━━━ SUPPLIED MATERIAL

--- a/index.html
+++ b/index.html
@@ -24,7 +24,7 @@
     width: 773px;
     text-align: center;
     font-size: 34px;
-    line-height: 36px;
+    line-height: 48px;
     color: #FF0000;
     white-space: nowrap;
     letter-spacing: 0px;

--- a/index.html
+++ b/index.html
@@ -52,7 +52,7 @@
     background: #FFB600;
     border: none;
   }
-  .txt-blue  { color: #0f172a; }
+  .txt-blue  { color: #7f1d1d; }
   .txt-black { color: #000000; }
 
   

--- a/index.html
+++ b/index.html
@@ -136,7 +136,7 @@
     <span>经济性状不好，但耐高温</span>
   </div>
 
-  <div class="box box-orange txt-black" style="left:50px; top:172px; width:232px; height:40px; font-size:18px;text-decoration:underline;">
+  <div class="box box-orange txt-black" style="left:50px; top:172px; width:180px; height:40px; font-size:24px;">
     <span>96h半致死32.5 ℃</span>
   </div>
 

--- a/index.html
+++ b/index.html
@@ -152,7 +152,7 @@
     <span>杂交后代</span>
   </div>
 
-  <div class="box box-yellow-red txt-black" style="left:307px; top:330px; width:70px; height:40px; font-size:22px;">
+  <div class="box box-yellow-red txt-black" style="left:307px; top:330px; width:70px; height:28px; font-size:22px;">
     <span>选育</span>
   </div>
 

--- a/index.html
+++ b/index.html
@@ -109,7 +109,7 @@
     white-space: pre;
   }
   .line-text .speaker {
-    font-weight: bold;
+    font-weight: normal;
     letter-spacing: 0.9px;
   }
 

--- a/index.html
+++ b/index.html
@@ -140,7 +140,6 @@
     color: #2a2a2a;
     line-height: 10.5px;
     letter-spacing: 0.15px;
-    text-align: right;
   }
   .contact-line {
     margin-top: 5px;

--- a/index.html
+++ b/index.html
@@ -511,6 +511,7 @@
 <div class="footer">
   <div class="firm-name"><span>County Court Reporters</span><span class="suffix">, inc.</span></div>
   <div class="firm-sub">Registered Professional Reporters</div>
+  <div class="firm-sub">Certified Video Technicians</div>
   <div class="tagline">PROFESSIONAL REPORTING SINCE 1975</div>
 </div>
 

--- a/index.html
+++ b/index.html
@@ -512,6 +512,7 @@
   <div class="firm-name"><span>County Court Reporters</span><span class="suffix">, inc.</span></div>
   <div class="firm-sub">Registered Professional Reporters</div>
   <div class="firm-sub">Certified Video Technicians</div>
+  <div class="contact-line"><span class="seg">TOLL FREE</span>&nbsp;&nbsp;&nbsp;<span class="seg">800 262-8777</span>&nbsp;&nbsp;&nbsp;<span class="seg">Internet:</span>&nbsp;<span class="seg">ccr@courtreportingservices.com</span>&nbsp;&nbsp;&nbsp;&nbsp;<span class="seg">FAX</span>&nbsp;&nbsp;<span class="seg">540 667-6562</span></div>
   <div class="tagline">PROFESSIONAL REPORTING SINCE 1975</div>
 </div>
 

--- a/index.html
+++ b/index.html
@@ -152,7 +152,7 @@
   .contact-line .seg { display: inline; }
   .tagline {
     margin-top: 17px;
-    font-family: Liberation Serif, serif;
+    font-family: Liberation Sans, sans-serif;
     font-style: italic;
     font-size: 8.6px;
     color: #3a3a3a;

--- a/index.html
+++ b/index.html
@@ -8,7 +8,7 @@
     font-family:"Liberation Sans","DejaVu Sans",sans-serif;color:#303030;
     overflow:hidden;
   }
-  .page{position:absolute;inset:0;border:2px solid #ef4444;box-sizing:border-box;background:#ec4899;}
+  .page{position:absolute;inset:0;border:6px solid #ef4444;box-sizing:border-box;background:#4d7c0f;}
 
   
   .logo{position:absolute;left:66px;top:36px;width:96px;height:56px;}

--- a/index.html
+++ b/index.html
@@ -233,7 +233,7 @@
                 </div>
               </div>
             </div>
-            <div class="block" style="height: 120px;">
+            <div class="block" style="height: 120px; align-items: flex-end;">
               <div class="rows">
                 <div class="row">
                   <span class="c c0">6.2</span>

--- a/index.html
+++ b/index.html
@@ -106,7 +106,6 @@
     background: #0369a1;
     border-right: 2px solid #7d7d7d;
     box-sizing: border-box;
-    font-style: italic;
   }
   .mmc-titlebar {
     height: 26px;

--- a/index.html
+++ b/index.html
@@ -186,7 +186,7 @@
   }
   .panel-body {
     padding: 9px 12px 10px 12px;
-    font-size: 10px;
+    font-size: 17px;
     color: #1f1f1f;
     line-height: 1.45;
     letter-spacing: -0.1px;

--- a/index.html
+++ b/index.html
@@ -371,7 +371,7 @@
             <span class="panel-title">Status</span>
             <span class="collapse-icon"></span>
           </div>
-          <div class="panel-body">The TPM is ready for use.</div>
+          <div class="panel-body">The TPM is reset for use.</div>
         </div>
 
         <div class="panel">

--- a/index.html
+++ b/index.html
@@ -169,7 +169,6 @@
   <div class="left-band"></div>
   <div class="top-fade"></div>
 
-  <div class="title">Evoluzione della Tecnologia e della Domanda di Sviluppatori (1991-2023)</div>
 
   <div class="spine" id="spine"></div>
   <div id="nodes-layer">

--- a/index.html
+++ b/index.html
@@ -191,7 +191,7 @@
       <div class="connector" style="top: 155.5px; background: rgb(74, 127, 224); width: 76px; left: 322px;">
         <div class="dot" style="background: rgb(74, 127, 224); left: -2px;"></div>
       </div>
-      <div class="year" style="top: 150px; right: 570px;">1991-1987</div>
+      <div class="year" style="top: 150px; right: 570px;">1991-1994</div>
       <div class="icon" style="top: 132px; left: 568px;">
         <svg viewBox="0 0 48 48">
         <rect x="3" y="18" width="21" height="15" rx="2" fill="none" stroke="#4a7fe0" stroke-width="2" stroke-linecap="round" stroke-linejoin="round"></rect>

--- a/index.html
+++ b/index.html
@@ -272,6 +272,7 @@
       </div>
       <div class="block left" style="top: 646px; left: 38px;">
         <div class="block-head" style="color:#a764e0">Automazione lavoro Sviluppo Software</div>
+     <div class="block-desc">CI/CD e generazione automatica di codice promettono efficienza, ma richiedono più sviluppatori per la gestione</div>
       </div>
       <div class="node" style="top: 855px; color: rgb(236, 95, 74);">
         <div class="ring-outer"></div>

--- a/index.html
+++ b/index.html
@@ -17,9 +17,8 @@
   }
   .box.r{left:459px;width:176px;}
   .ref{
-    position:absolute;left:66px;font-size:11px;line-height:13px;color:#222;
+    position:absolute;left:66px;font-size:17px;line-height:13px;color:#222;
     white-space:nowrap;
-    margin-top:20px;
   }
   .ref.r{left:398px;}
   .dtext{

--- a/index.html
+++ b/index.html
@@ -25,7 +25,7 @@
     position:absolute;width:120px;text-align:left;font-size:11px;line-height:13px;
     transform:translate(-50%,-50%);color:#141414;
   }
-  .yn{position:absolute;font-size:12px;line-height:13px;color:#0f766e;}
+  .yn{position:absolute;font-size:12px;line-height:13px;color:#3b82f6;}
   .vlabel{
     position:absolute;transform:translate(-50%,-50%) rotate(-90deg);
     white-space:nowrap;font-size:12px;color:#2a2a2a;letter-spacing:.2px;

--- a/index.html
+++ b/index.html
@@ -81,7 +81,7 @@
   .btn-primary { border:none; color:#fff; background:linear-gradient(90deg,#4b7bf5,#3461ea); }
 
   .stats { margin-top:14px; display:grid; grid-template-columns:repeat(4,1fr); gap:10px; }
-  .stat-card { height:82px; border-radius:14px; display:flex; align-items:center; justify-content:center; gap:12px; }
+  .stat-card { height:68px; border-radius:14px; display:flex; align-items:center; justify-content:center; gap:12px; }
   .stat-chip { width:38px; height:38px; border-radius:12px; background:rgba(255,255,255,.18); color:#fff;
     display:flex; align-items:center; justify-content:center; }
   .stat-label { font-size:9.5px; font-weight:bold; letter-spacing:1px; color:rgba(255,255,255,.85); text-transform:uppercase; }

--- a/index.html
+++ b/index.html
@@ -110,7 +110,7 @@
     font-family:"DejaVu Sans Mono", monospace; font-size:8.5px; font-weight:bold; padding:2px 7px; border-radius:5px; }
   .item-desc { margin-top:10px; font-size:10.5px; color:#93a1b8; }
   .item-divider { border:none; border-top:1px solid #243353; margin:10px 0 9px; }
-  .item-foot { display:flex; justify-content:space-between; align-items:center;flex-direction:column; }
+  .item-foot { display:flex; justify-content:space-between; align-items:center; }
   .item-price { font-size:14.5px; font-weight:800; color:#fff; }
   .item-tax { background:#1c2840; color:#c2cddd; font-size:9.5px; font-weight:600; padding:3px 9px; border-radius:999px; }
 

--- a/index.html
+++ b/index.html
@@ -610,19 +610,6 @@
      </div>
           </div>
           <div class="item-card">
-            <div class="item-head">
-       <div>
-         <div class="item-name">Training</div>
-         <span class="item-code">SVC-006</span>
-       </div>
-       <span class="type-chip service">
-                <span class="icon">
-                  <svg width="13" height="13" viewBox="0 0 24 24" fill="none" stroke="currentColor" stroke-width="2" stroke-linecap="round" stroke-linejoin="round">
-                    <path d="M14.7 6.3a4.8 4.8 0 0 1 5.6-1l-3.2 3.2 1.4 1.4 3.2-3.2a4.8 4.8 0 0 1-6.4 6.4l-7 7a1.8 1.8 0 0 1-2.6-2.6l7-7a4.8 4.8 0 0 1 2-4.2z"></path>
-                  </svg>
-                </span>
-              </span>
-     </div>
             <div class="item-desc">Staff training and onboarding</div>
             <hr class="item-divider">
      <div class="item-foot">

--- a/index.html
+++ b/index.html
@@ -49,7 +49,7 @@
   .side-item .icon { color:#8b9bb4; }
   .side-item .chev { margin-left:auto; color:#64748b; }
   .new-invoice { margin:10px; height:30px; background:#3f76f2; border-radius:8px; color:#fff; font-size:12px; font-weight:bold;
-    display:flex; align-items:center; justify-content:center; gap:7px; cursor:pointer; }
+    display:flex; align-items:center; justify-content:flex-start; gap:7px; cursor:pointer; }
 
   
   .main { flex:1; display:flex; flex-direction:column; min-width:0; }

━━━━━━

WHAT IS BEING ASKED> Go through the lines above and copy any that contain "solid".

FINISHED TASK>
-  .page{position:absolute;inset:0;border:2px solid #ef4444;box-sizing:border-box;background:#ec4899;}
+  .page{position:absolute;inset:0;border:6px solid #ef4444;box-sizing:border-box;background:#4d7c0f;}
     border-right: 2px solid #7d7d7d;
   .item-divider { border:none; border-top:1px solid #243353; margin:10px 0 9px; }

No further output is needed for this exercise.